WHAT THIS TASK INVOLVES: The line containing "The Grape: 3" and every line after it, through the end of the records below: repeat them exactly, nothing more.

╔══

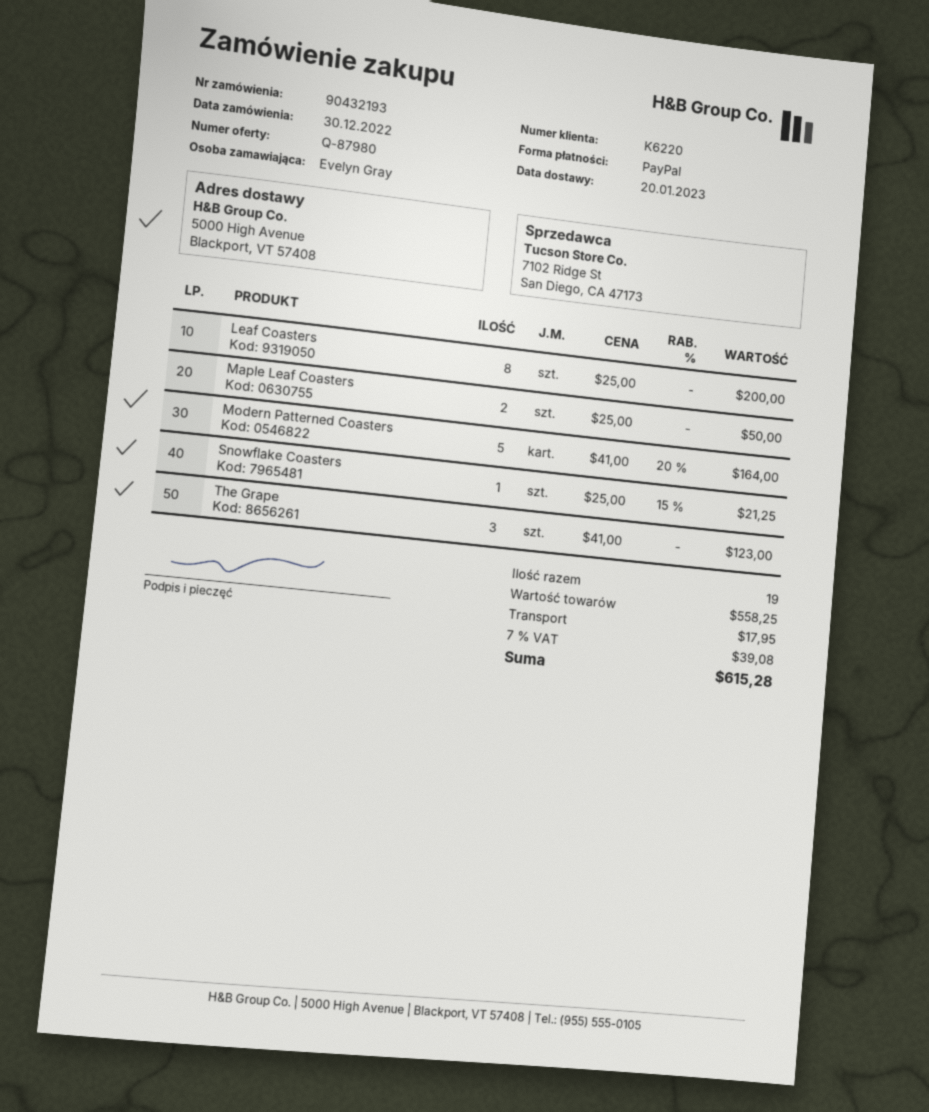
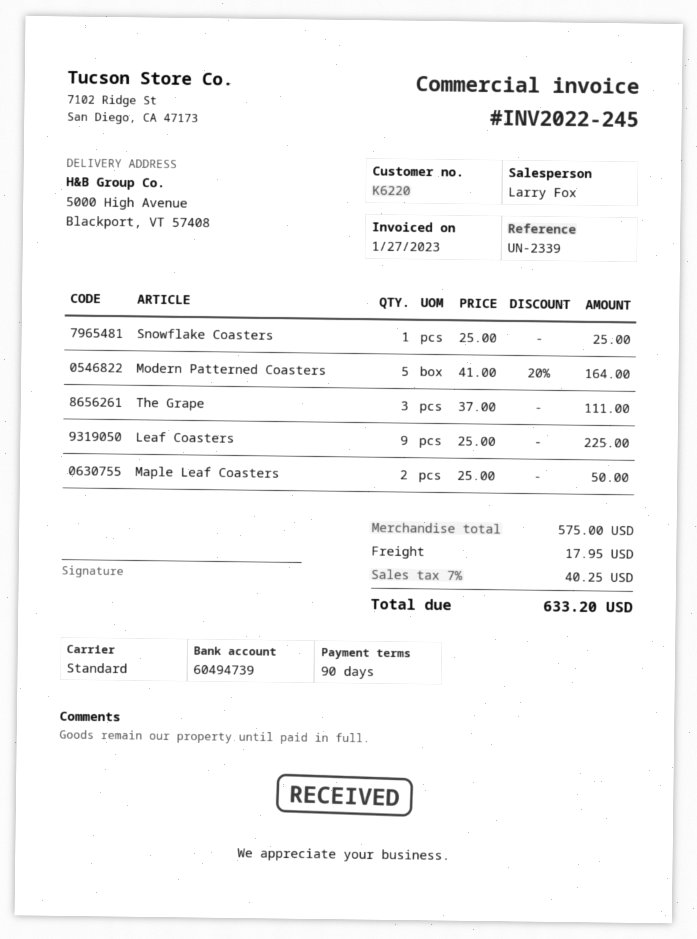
Leaf Coasters: 8 x 25.00 = 200.00 -> 9 x 25.00 = 225.00
Snowflake Coasters: 1 x 25.00 - 15% = 21.25 -> 1 x 25.00 = 25.00
The Grape: 3 x 41.00 = 123.00 -> 3 x 37.00 = 111.00
subtotal: 558.25 -> 575.00
tax: 7% = 39.08 -> 7% = 40.25
total: 615.28 -> 633.20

╚══

SOLUTION FOR THIS PROBLEM:
The Grape: 3 x 41.00 = 123.00 -> 3 x 37.00 = 111.00
subtotal: 558.25 -> 575.00
tax: 7% = 39.08 -> 7% = 40.25
total: 615.28 -> 633.20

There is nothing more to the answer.